Just a clarification with how NAM works currently. If you feed the trainer with say 96khz files, it trains the model based on this sample rate, notes the sample rate in the meta data, then NAM will resample the incoming audio to that sample rate. The model itself requires the audio to be at the sample rate of the input / output files, whether that's 48, 96, 192 etc, because the weights are all based on that sample rates. Higher sample rate models show reduced aliasing which as I mentioned above does have reasons to exist.
So your script actually generates a model of a model? That would introduce even more loss wouldn't it?
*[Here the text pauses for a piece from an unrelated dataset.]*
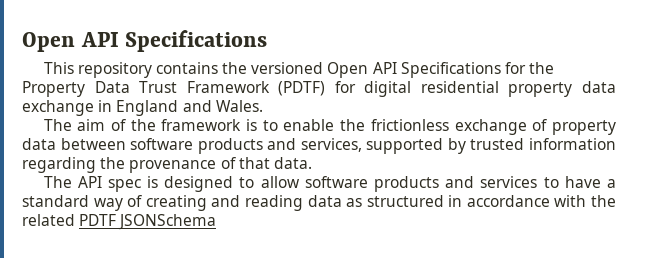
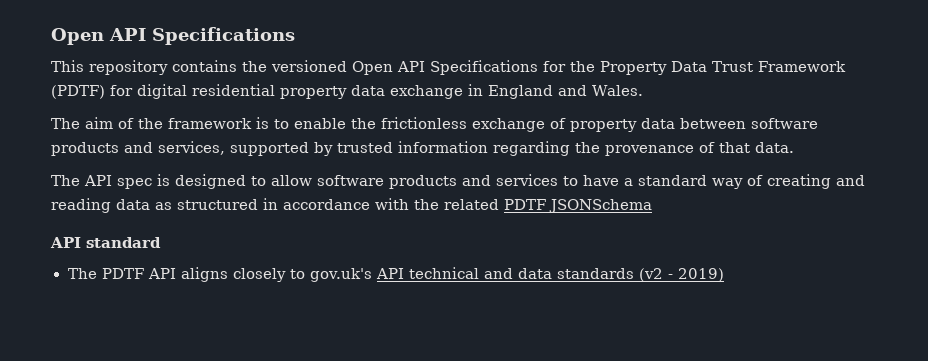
(217, 222) none -> [50,237,161,248] [67,267,725,282] // API standard // The PDTF API aligns closely to gov.uk's API technical and data standards (v2 - 2019)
As now you are a further step away from the original capture files. Isn't this similar to converting an AAC into an Mp3?
Is there any reason we can't train LSTM models at 96 or 192khz and have RTNeural interpret those models? Having tried both NAM and AIDA-X I've got to say, training NAM models is a lot easier, with many more options. This is what makes me think it is worth implementing NAM models rather than just converting them.
Anyway, I don't mean to sound ungrateful, it's actually nice to have a pretty hands off way to re-train NAMs to Aida-X.
We could retrain to 96khz if it's something you are willing to explore. We can do this.
Implementing NAM models in RTNeural, and RTNeural in NAM seems out of scope. Unless RTNeural implements wavelets. RTNeural is just a core system for Machine learning, while NAM is dedicated to guitar amps and re-implements models in pure CPP, but in a less optimized way.
The more optimized the inference engine is, the more powerful models we can get, allowing more layers, etc.
For instance, with RTNeural, it could be possible (and Keith Bloemer already did) also to capture knobs effects. For instance to simulate a Fuzz pedal with Stab, Gain, etc. It's 's something that is not possible with NAM, and that will likely never be.
Is there a better place to continue this discussion that isn't clogging up the issue token?
Is there a better place to continue this discussion that isn't clogging up the issue token?
I'd be happy to open a channel/thread on the RTNeural Discord if people want to chat more on there?
Also, I know I've been saying this for a while, but I think I should finally have time this weekend to finish my NAM-style WaveNet implementation in RTNeural... we'll see how it goes!
Sounds good, I'm already on the Discord.
Also, I know I've been saying this for a while, but I think I should finally have time this weekend to finish my NAM-style WaveNet implementation in RTNeural... we'll see how it goes!
π I'm happy to test integrating it as soon as you've got something functional.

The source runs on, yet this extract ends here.